## TRY IT
Which lines run from the one containing "Bolso Tote bag" through the last line of the records? Copy them exactly, leaving pictures out.

## EXTRACTED DATA
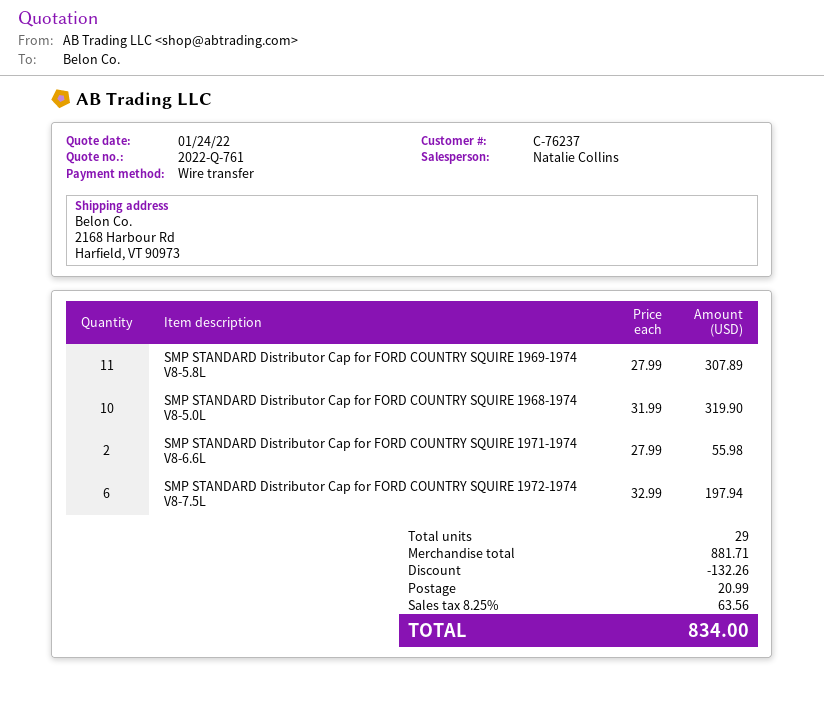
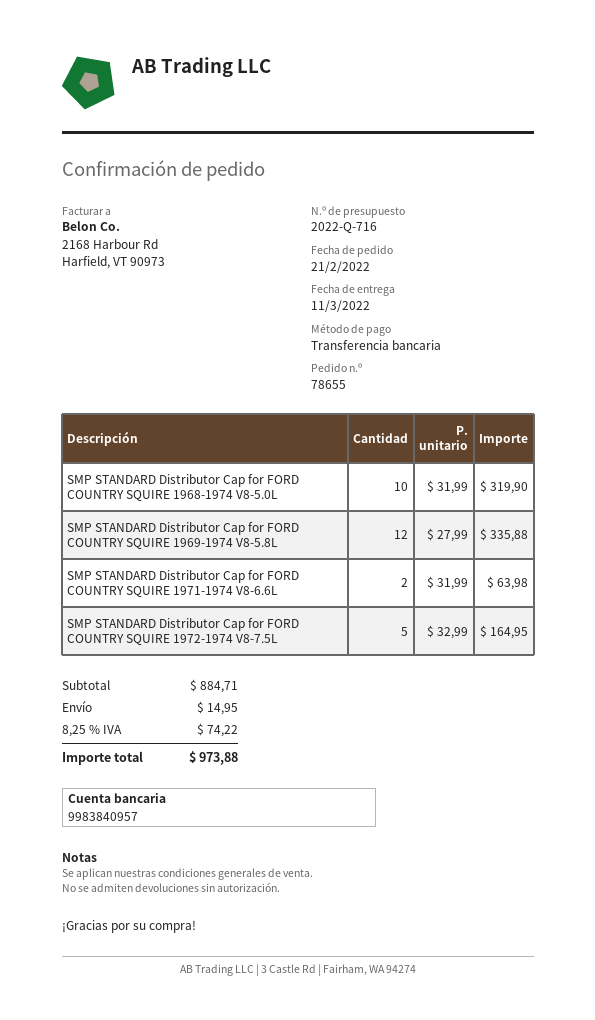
quote number: 2022-Q-761 -> 2022-Q-716
SMP STANDARD Distributor Cap for FORD COUNTRY SQUIRE 1969-1974 V8-5.8L: 11 x 27.99 = 307.89 -> 12 x 27.99 = 335.88
SMP STANDARD Distributor Cap for FORD COUNTRY SQUIRE 1971-1974 V8-6.6L: 2 x 27.99 = 55.98 -> 2 x 31.99 = 63.98
SMP STANDARD Distributor Cap for FORD COUNTRY SQUIRE 1972-1974 V8-7.5L: 6 x 32.99 = 197.94 -> 5 x 32.99 = 164.95
subtotal: 881.71 -> 884.71
discount: 132.26 -> none
shipping: 20.99 -> 14.95
tax: 8.25% = 63.56 -> 8.25% = 74.22
total: 834.00 -> 973.88

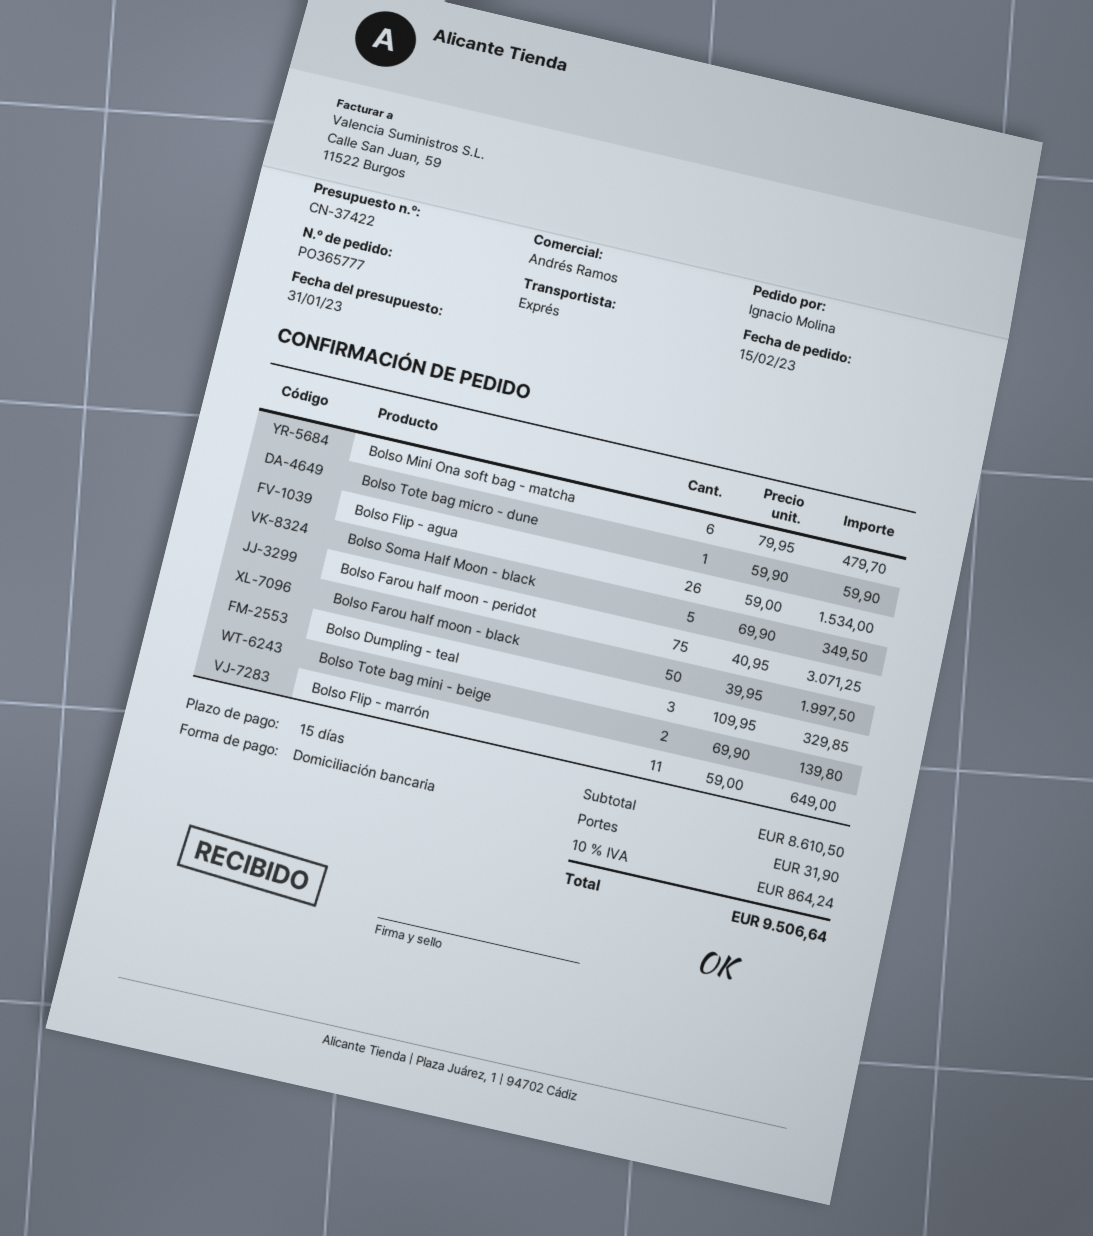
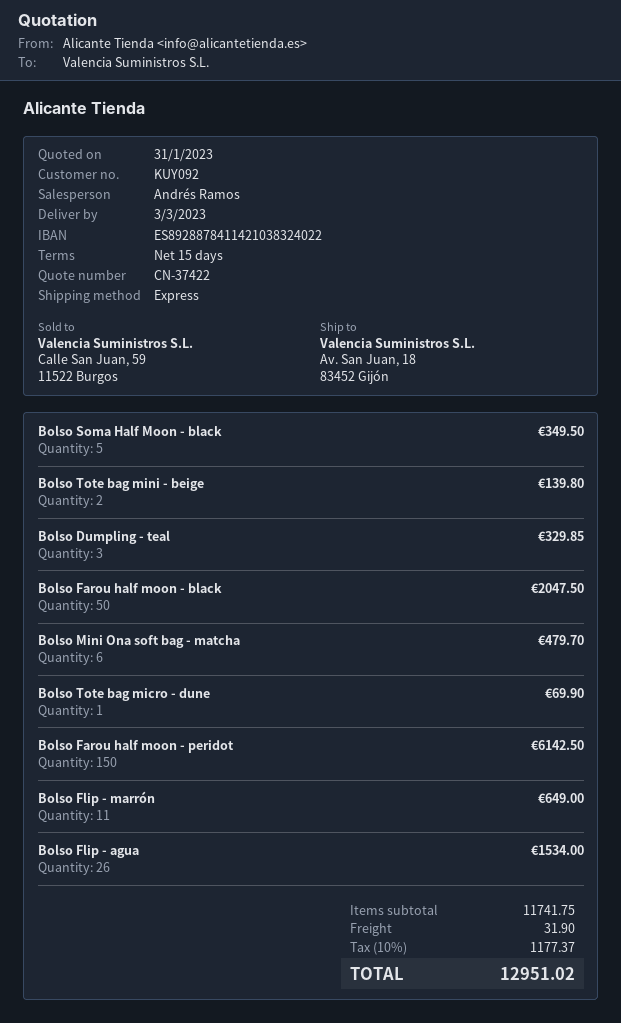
Bolso Tote bag micro - dune: 1 for 59.90 -> 1 for 69.90
Bolso Farou half moon - peridot: 75 for 3071.25 -> 150 for 6142.50
Bolso Farou half moon - black: 50 for 1997.50 -> 50 for 2047.50
subtotal: 8610.50 -> 11741.75
tax: 10% = 864.24 -> 10% = 1177.37
total: 9506.64 -> 12951.02

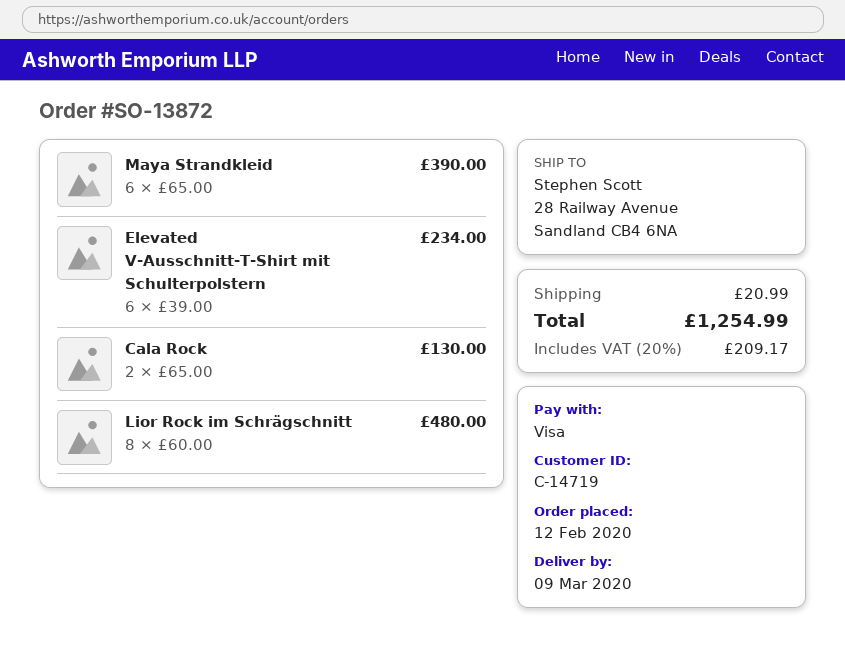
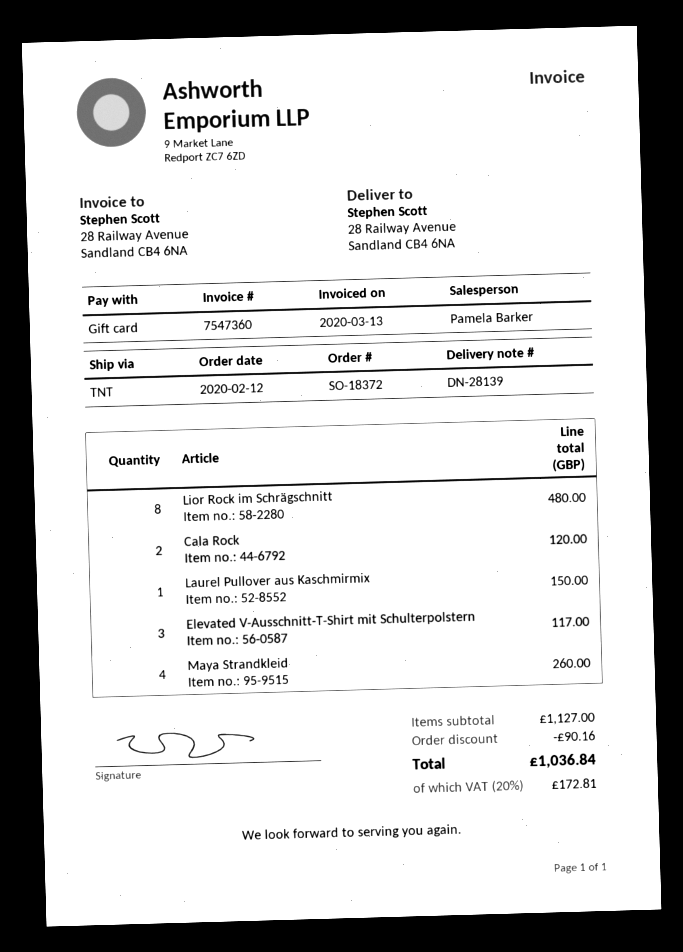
order number: SO-13872 -> SO-18372
payment method: Visa -> gift card
Maya Strandkleid: 6 for 390.00 -> 4 for 260.00
Elevated V-Ausschnitt-T-Shirt mit Schulterpolstern: 6 for 234.00 -> 3 for 117.00
Cala Rock: 2 for 130.00 -> 2 for 120.00
Laurel Pullover aus Kaschmirmix: none -> 1 for 150.00
discount: none -> 90.16
shipping: 20.99 -> none
tax: 20% = 209.17 -> 20% = 172.81
total: 1254.99 -> 1036.84

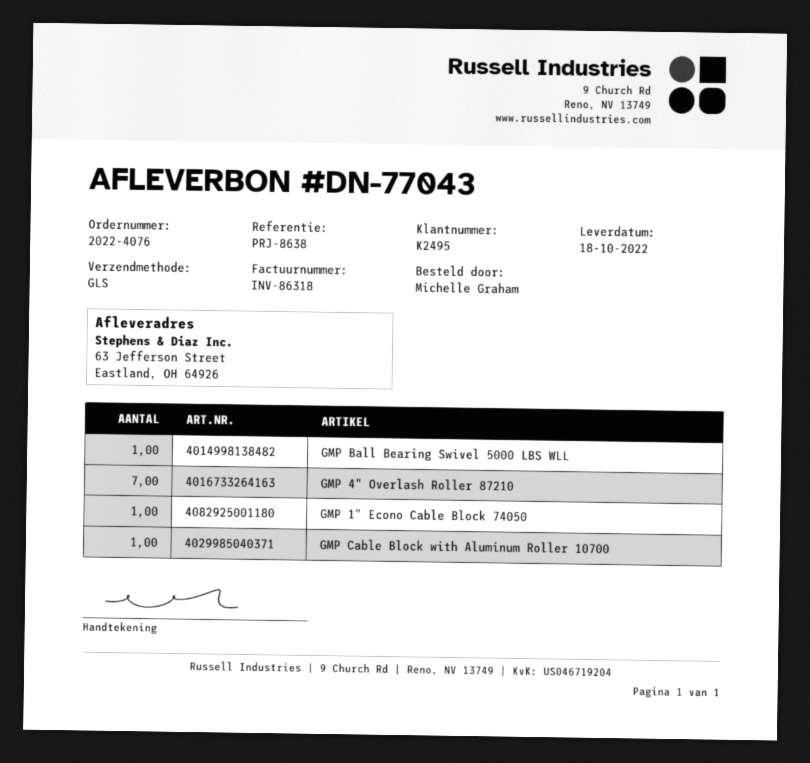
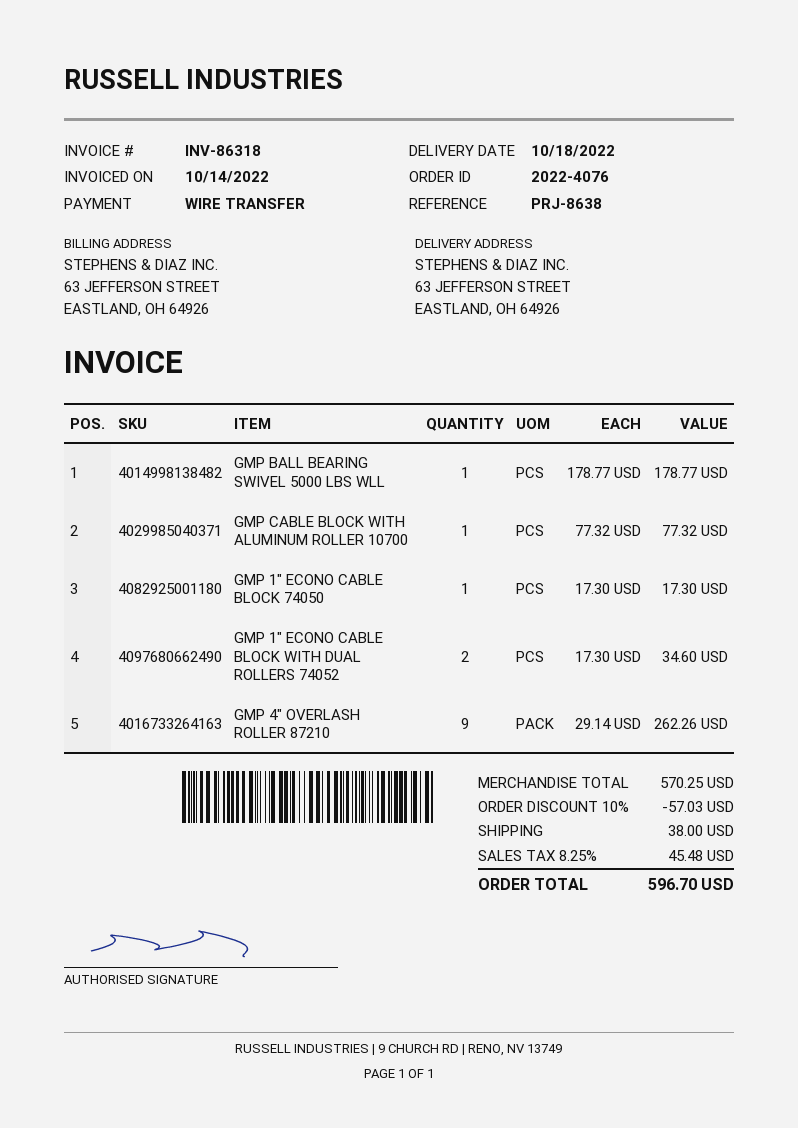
GMP 4" Overlash Roller 87210: 7 -> 9
GMP 1" ECONO CABLE BLOCK WITH DUAL ROLLERS 74052: none -> 2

## SOLUTION TO THIS EXERCISE
Bolso Tote bag micro - dune: 1 for 59.90 -> 1 for 69.90
Bolso Farou half moon - peridot: 75 for 3071.25 -> 150 for 6142.50
Bolso Farou half moon - black: 50 for 1997.50 -> 50 for 2047.50
subtotal: 8610.50 -> 11741.75
tax: 10% = 864.24 -> 10% = 1177.37
total: 9506.64 -> 12951.02

order number: SO-13872 -> SO-18372
payment method: Visa -> gift card
Maya Strandkleid: 6 for 390.00 -> 4 for 260.00
Elevated V-Ausschnitt-T-Shirt mit Schulterpolstern: 6 for 234.00 -> 3 for 117.00
Cala Rock: 2 for 130.00 -> 2 for 120.00
Laurel Pullover aus Kaschmirmix: none -> 1 for 150.00
discount: none -> 90.16
shipping: 20.99 -> none
tax: 20% = 209.17 -> 20% = 172.81
total: 1254.99 -> 1036.84

GMP 4" Overlash Roller 87210: 7 -> 9
GMP 1" ECONO CABLE BLOCK WITH DUAL ROLLERS 74052: none -> 2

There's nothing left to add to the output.